Dataset excerpts
-- Opening Marker --

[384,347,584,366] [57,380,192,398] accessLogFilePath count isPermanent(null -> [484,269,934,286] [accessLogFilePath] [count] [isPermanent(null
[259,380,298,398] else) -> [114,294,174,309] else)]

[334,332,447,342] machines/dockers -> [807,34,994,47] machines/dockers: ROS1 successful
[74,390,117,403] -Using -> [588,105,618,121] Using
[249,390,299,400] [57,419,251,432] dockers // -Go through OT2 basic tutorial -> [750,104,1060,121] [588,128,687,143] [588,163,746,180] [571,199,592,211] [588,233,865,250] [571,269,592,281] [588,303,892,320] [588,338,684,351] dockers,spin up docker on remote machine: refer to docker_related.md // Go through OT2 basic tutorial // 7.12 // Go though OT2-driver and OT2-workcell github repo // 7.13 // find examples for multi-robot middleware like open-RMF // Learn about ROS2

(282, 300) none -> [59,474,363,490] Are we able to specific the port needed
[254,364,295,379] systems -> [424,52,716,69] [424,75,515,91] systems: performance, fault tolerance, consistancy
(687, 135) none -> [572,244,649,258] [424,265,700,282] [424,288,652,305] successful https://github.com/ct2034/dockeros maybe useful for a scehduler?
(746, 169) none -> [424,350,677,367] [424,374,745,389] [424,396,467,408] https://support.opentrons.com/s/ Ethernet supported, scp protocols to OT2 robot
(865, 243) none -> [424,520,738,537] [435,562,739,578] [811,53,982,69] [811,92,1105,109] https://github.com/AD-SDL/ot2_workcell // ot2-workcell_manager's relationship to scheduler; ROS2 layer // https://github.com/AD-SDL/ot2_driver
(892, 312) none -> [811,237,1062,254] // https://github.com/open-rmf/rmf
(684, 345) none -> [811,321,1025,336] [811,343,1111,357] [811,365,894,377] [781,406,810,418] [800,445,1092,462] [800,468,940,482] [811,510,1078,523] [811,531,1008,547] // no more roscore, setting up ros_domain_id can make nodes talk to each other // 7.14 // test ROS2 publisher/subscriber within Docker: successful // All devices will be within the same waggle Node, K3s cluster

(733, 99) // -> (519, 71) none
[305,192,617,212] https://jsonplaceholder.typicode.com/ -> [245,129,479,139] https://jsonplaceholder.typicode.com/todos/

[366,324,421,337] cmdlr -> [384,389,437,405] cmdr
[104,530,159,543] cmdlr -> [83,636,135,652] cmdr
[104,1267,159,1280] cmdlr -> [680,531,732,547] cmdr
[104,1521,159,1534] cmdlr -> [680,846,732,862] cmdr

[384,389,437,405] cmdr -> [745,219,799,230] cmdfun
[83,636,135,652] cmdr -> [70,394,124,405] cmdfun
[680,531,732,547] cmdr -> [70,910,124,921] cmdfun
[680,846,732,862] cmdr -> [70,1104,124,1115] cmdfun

-- Closing Marker --

**TASK DETAILS:** Copy out the full set of records precisely, leaving nothing out.

**ANSWER TO THIS PROBLEM:**
[384,347,584,366] [57,380,192,398] accessLogFilePath count isPermanent(null -> [484,269,934,286] [accessLogFilePath] [count] [isPermanent(null
[259,380,298,398] else) -> [114,294,174,309] else)]

[334,332,447,342] machines/dockers -> [807,34,994,47] machines/dockers: ROS1 successful
[74,390,117,403] -Using -> [588,105,618,121] Using
[249,390,299,400] [57,419,251,432] dockers // -Go through OT2 basic tutorial -> [750,104,1060,121] [588,128,687,143] [588,163,746,180] [571,199,592,211] [588,233,865,250] [571,269,592,281] [588,303,892,320] [588,338,684,351] dockers,spin up docker on remote machine: refer to docker_related.md // Go through OT2 basic tutorial // 7.12 // Go though OT2-driver and OT2-workcell github repo // 7.13 // find examples for multi-robot middleware like open-RMF // Learn about ROS2

(282, 300) none -> [59,474,363,490] Are we able to specific the port needed
[254,364,295,379] systems -> [424,52,716,69] [424,75,515,91] systems: performance, fault tolerance, consistancy
(687, 135) none -> [572,244,649,258] [424,265,700,282] [424,288,652,305] successful https://github.com/ct2034/dockeros maybe useful for a scehduler?
(746, 169) none -> [424,350,677,367] [424,374,745,389] [424,396,467,408] https://support.opentrons.com/s/ Ethernet supported, scp protocols to OT2 robot
(865, 243) none -> [424,520,738,537] [435,562,739,578] [811,53,982,69] [811,92,1105,109] https://github.com/AD-SDL/ot2_workcell // ot2-workcell_manager's relationship to scheduler; ROS2 layer // https://github.com/AD-SDL/ot2_driver
(892, 312) none -> [811,237,1062,254] // https://github.com/open-rmf/rmf
(684, 345) none -> [811,321,1025,336] [811,343,1111,357] [811,365,894,377] [781,406,810,418] [800,445,1092,462] [800,468,940,482] [811,510,1078,523] [811,531,1008,547] // no more roscore, setting up ros_domain_id can make nodes talk to each other // 7.14 // test ROS2 publisher/subscriber within Docker: successful // All devices will be within the same waggle Node, K3s cluster

(733, 99) // -> (519, 71) none
[305,192,617,212] https://jsonplaceholder.typicode.com/ -> [245,129,479,139] https://jsonplaceholder.typicode.com/todos/

[366,324,421,337] cmdlr -> [384,389,437,405] cmdr
[104,530,159,543] cmdlr -> [83,636,135,652] cmdr
[104,1267,159,1280] cmdlr -> [680,531,732,547] cmdr
[104,1521,159,1534] cmdlr -> [680,846,732,862] cmdr

[384,389,437,405] cmdr -> [745,219,799,230] cmdfun
[83,636,135,652] cmdr -> [70,394,124,405] cmdfun
[680,531,732,547] cmdr -> [70,910,124,921] cmdfun
[680,846,732,862] cmdr -> [70,1104,124,1115] cmdfun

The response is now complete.